Personal information
- Full name: Marllon Jerónimo Gonçalves Borges
- Date of birth: 16 April 1992 (age 33)
- Place of birth: Rio de Janeiro, Brazil
- Height: 1.86 m (6 ft 1 in)
- Position: Centre back

Team information
- Current team: Remo
- Number: 13

Youth career
- Fluminense
- 2007: Estácio de Sá
- 2008: Cruzeiro
- 2009: Bangu
- 2009–2012: Flamengo

Senior career*
- Years: Team / Apps / (Gls)
- 2011–2014: Flamengo / 17 / (0)
- 2011: → Duque de Caxias (loan) / 0 / (0)
- 2013: → Boavista (loan) / 0 / (0)
- 2014: → Rio Claro (loan) / 7 / (0)
- 2014: → Santa Cruz (loan) / 5 / (0)
- 2015: Capivariano / 14 / (1)
- 2015–2016: Atlético Goianiense / 66 / (3)
- 2017–2018: Cianorte / 0 / (0)
- 2017: → Ponte Preta (loan) / 48 / (1)
- 2018–2021: Corinthians / 24 / (0)
- 2019: → Bahia (loan) / 0 / (0)
- 2020: → Cruzeiro (loan) / 4 / (1)
- 2021–2024: Cuiabá / 84 / (4)
- 2025–2026: Ceará / 33 / (3)
- 2026–: Remo / 14 / (0)

= Marllon =

Brazilian footballer (born 1992)

Marllon Jerónimo Gonçalves Borges (born 16 April 1992), simply known as Marllon, is a Brazilian footballer who plays as a central defender for Remo.

==Club career==
===Early career===
Marllon was born in Rio de Janeiro, and started his youth career at Estácio de Sá after being released by Fluminense. After spells at Bangu and Cruzeiro, he joined Flamengo's youth setup in 2009.
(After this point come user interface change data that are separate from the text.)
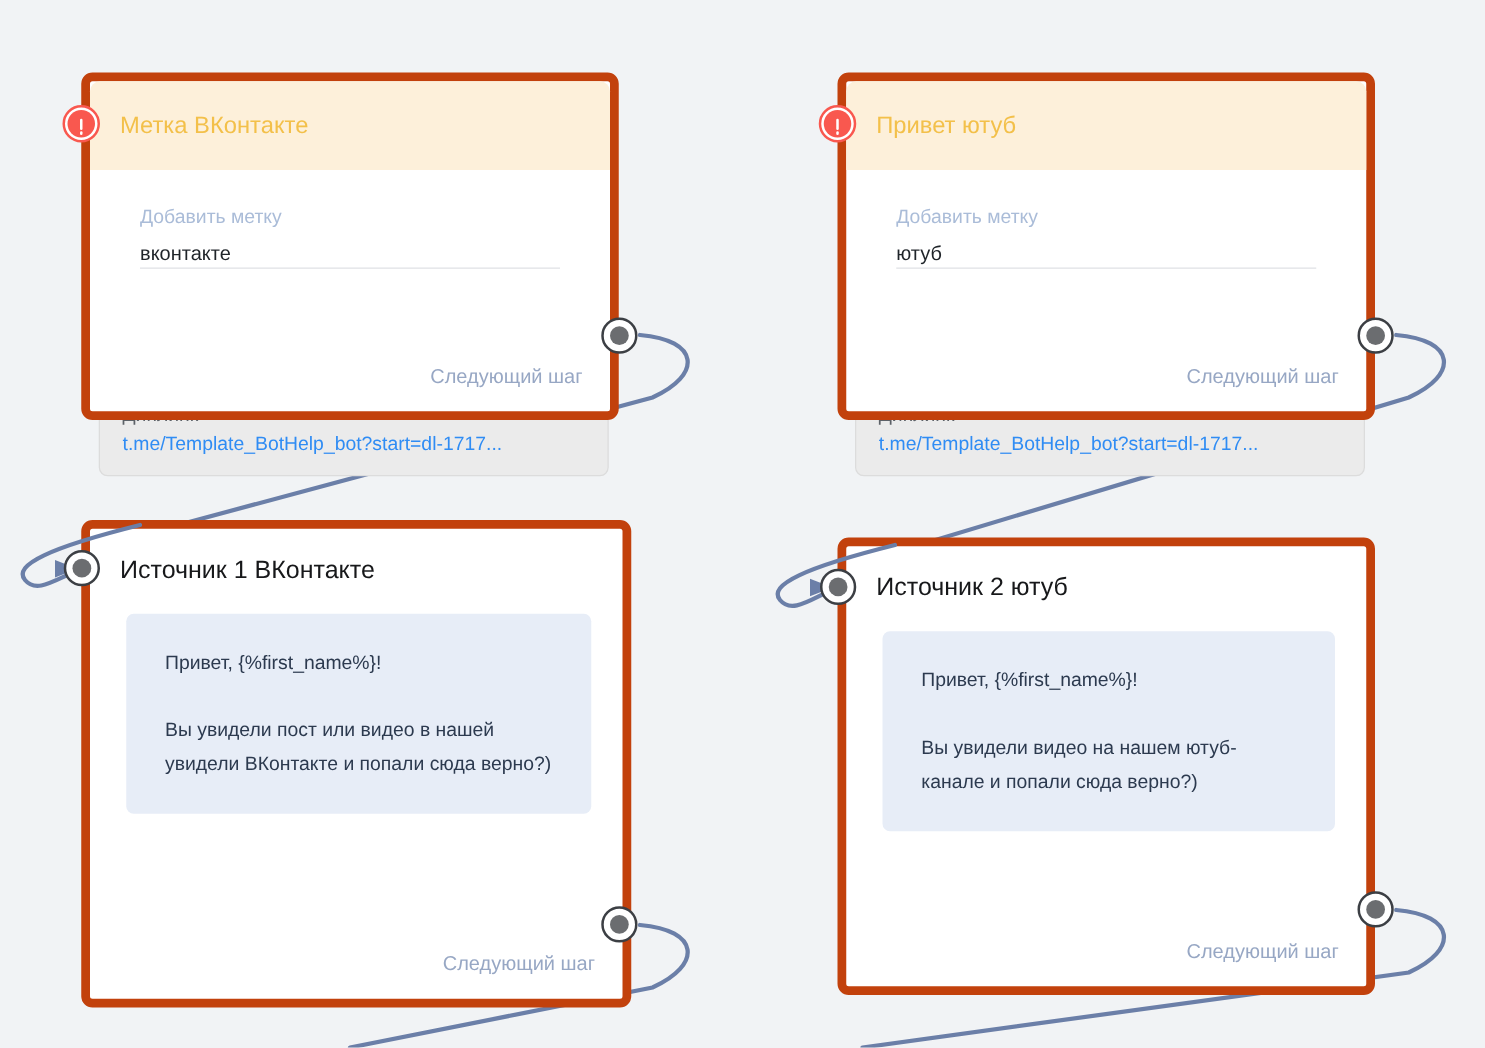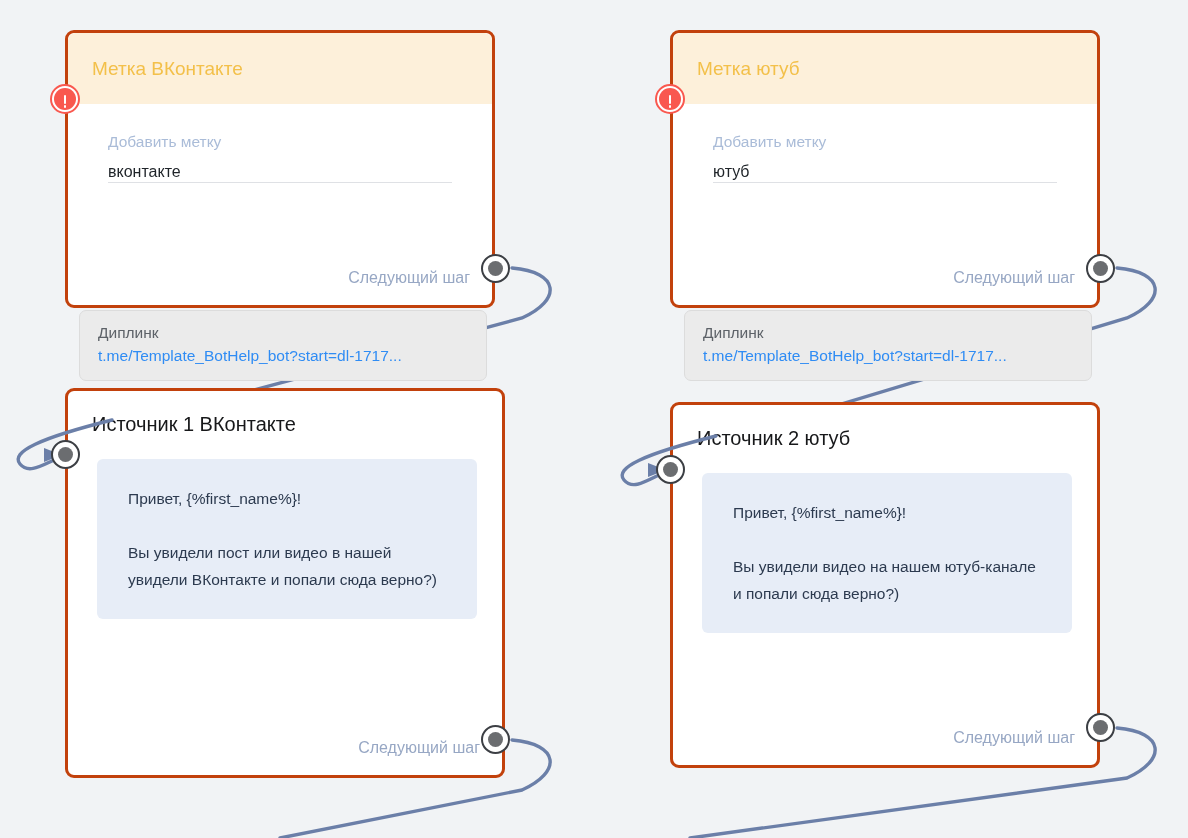--- a/index.html
+++ b/index.html
@@ -30,24 +30,25 @@
     height: 838px;
     pointer-events: none;
   }
   .edges.under { z-index: 1; }
   .edges.over  { z-index: 5; }
 
   
   .node {
     position: absolute;
     background: #ffffff;
-    border: 3px solid #c2410c;
+    border: 7px solid #c2410c;
     border-radius: 9px;
     box-sizing: border-box;
     z-index: 3;
+    margin-top: 28px;
   }
   .node.tag-node   { z-index: 3; }
   .node.source-node{ z-index: 4; }
 
   
   .node-header {
     background: #fdf0da;
     border-radius: 8px 8px 0 0;
     height: 71px;
     display: flex;
@@ -249,21 +250,21 @@
   </div>
   <div class="port" style="left:481px; top:254px;"></div>
 
   <div class="deeplink" style="left:79px; top:310px; width:408px;">
     <div class="deeplink-label">Диплинк</div>
     <div class="deeplink-url">t.me/Template_BotHelp_bot?start=dl-1717...</div>
   </div>
 
   <div class="node tag-node" style="left:670px; top:30px; width:430px; height:278px;">
     <div class="node-header">
-      <span class="node-header-title">Метка ютуб</span>
+      <span class="node-header-title">Привет ютуб</span>
     </div>
     <div class="node-body">
       <div class="field-label">Добавить метку</div>
       <div class="field-value">ютуб</div>
     </div>
     <div class="node-footer">
       <span class="footer-label">Следующий шаг</span>
     </div>
   </div>
   <div class="error-badge" style="left:655px; top:84px;">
On 21 January 2012, after returning from a failed loan at Duque de Caxias, Marllon made his senior debut by starting in a 4–0 home routing of Bonsucesso for the Campeonato Carioca championship. He made his Série A debut on 7 June 2012, playing the full 90 minutes in a 2–2 away draw against Ponte Preta.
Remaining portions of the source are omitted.